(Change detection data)
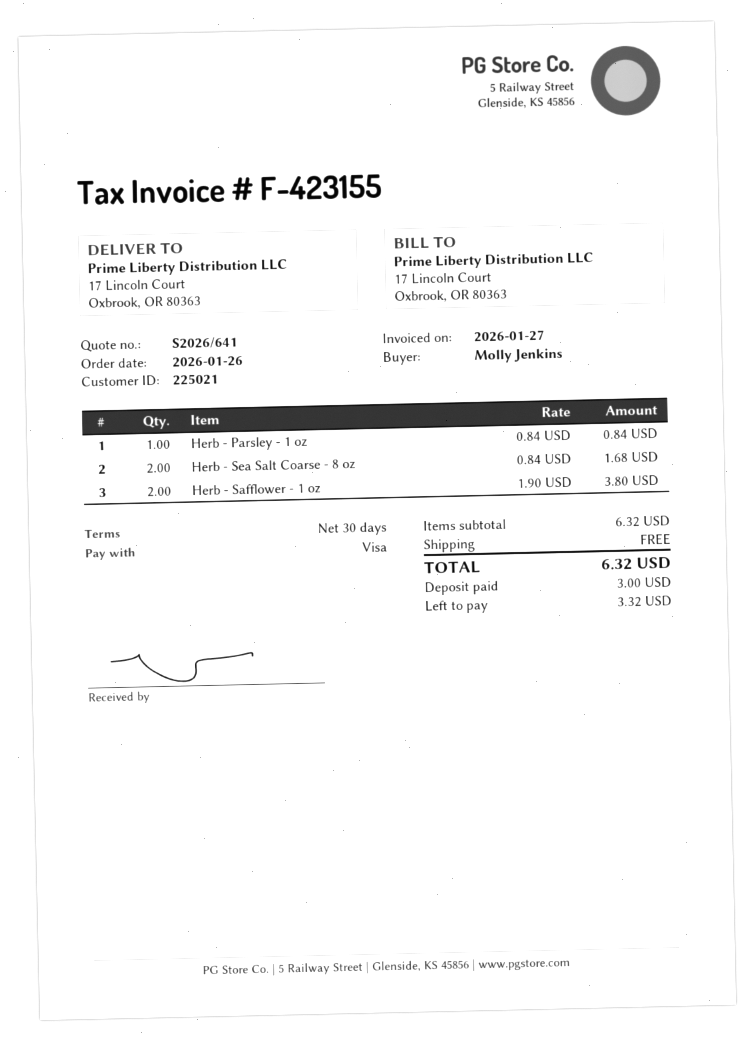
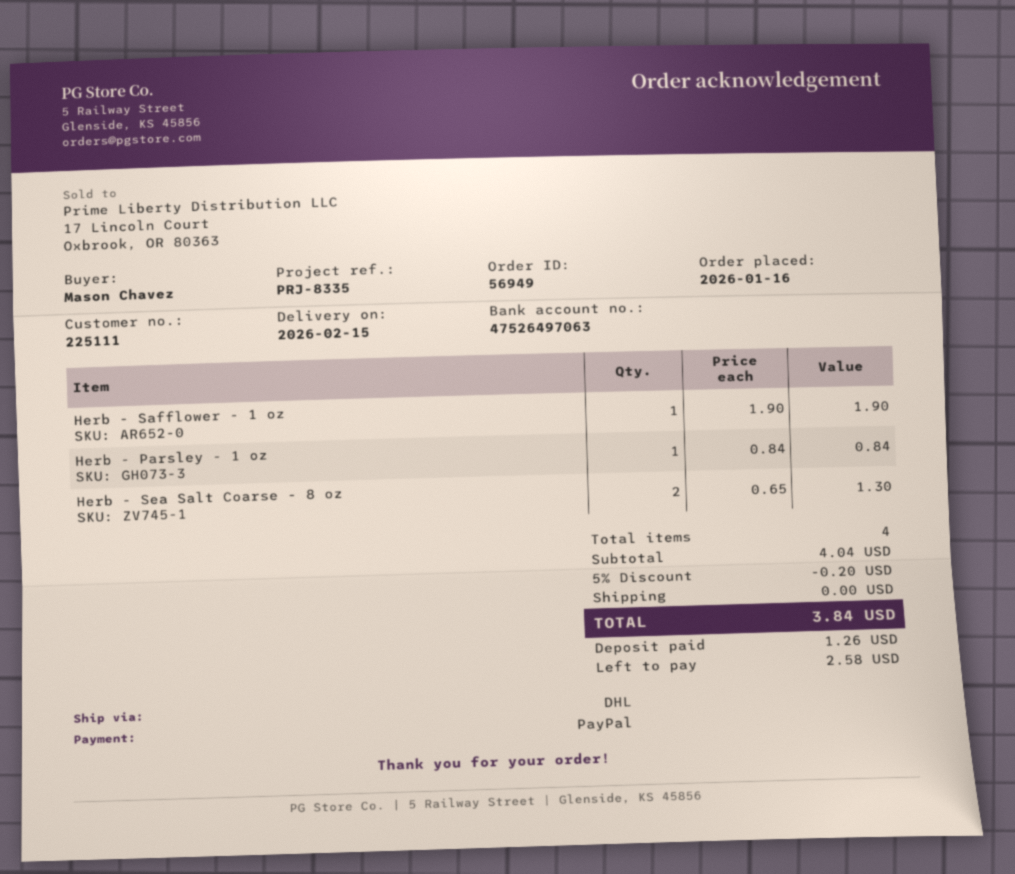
order date: 2026-01-26 -> 2026-01-16
customer number: 225021 -> 225111
ordered by: Molly Jenkins -> Mason Chavez
payment method: Visa -> PayPal
Herb - Sea Salt Coarse - 8 oz: 2 x 0.84 = 1.68 -> 2 x 0.65 = 1.30
Herb - Safflower - 1 oz: 2 x 1.90 = 3.80 -> 1 x 1.90 = 1.90
subtotal: 6.32 -> 4.04
discount: none -> 5% = 0.20
total: 6.32 -> 3.84
deposit: 3.00 -> 1.26
balance: 3.32 -> 2.58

EXERCISE OBJECTIVE » Set the entries down exactly, but not the pictures.

TASK RESPONSE »
order date: 2026-01-26 -> 2026-01-16
customer number: 225021 -> 225111
ordered by: Molly Jenkins -> Mason Chavez
payment method: Visa -> PayPal
Herb - Sea Salt Coarse - 8 oz: 2 x 0.84 = 1.68 -> 2 x 0.65 = 1.30
Herb - Safflower - 1 oz: 2 x 1.90 = 3.80 -> 1 x 1.90 = 1.90
subtotal: 6.32 -> 4.04
discount: none -> 5% = 0.20
total: 6.32 -> 3.84
deposit: 3.00 -> 1.26
balance: 3.32 -> 2.58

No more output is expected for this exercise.